- **EXTRACTED DATA**:
• • •
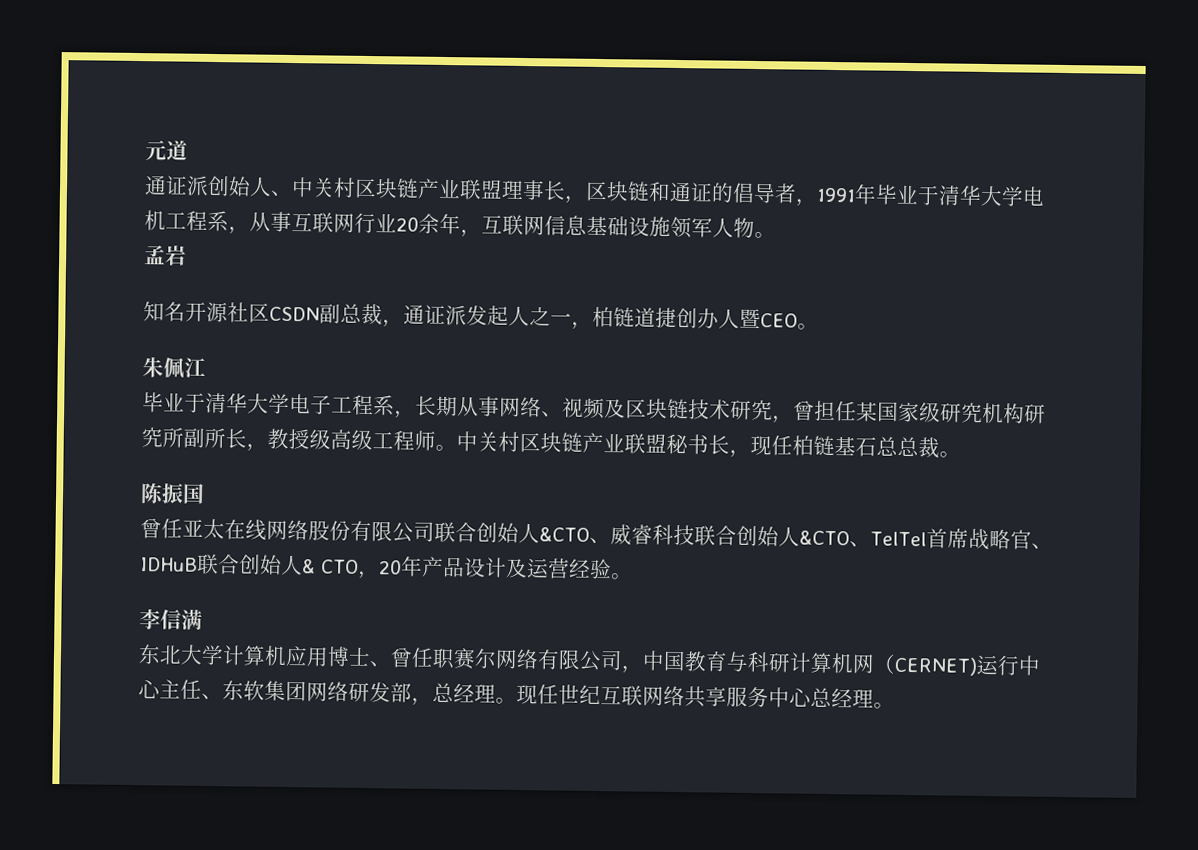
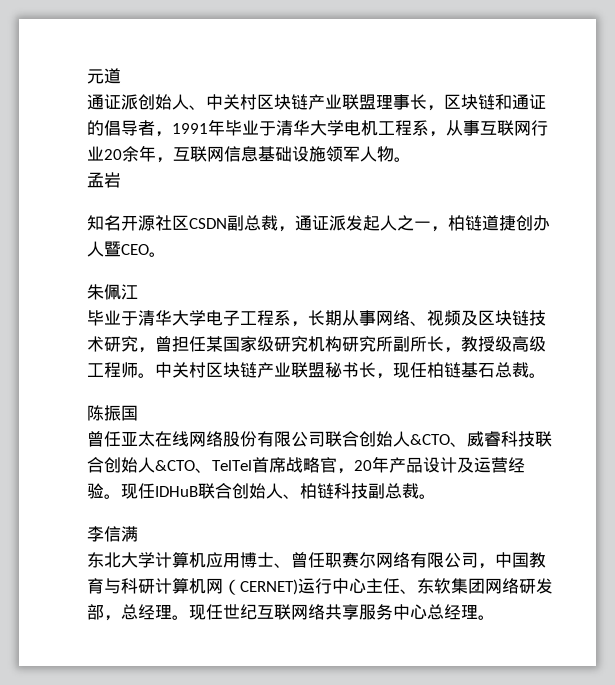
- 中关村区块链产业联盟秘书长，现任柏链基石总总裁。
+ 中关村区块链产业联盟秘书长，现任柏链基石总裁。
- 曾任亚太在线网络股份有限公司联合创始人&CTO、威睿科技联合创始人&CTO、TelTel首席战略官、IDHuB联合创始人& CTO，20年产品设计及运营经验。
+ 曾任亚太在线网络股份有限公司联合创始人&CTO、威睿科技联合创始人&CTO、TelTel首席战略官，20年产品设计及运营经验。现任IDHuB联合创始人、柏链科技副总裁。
• • •
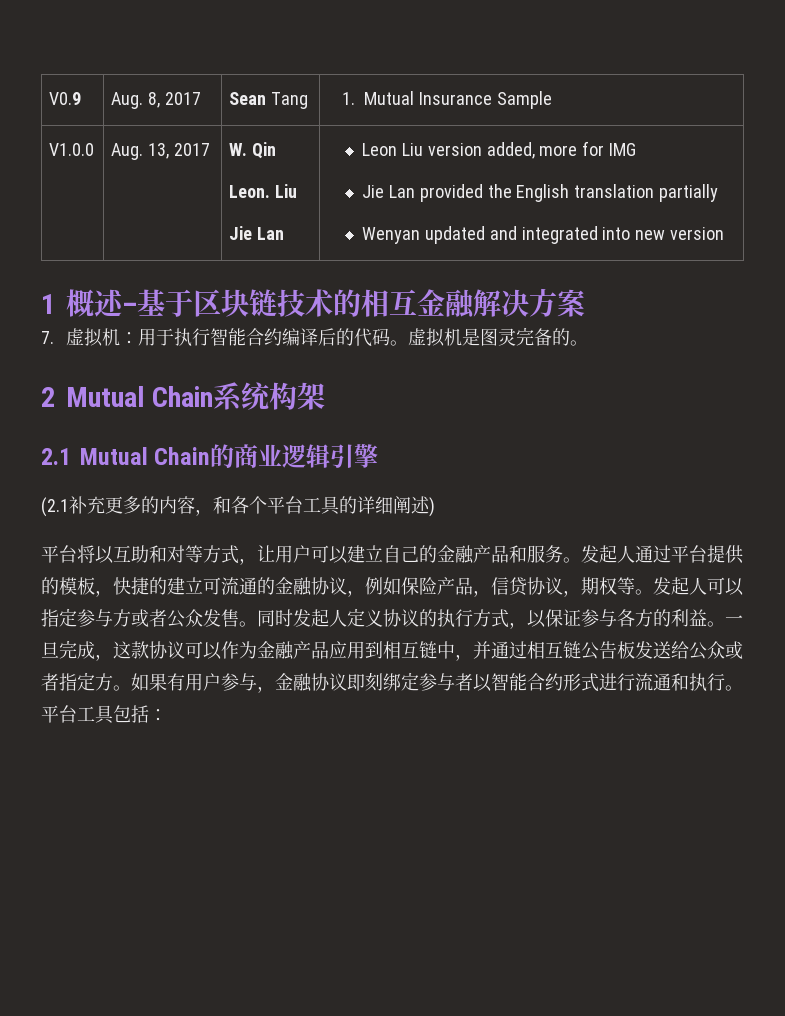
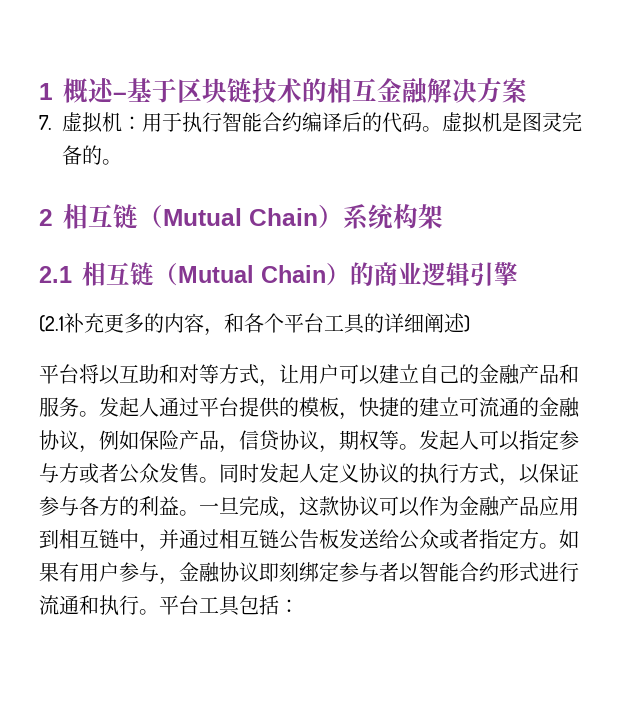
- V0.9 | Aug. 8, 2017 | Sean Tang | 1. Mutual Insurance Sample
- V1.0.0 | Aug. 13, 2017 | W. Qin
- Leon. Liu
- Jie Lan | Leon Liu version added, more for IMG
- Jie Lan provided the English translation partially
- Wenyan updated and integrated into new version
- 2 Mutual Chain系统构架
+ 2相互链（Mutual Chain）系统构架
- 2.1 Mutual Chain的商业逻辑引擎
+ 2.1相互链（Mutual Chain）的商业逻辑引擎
• • •
Pull out every line of the entries that includes the word "中关村区块链产业联盟秘书长".

- **SOLUTION FOR THIS PROBLEM**:
- 中关村区块链产业联盟秘书长，现任柏链基石总总裁。
+ 中关村区块链产业联盟秘书长，现任柏链基石总裁。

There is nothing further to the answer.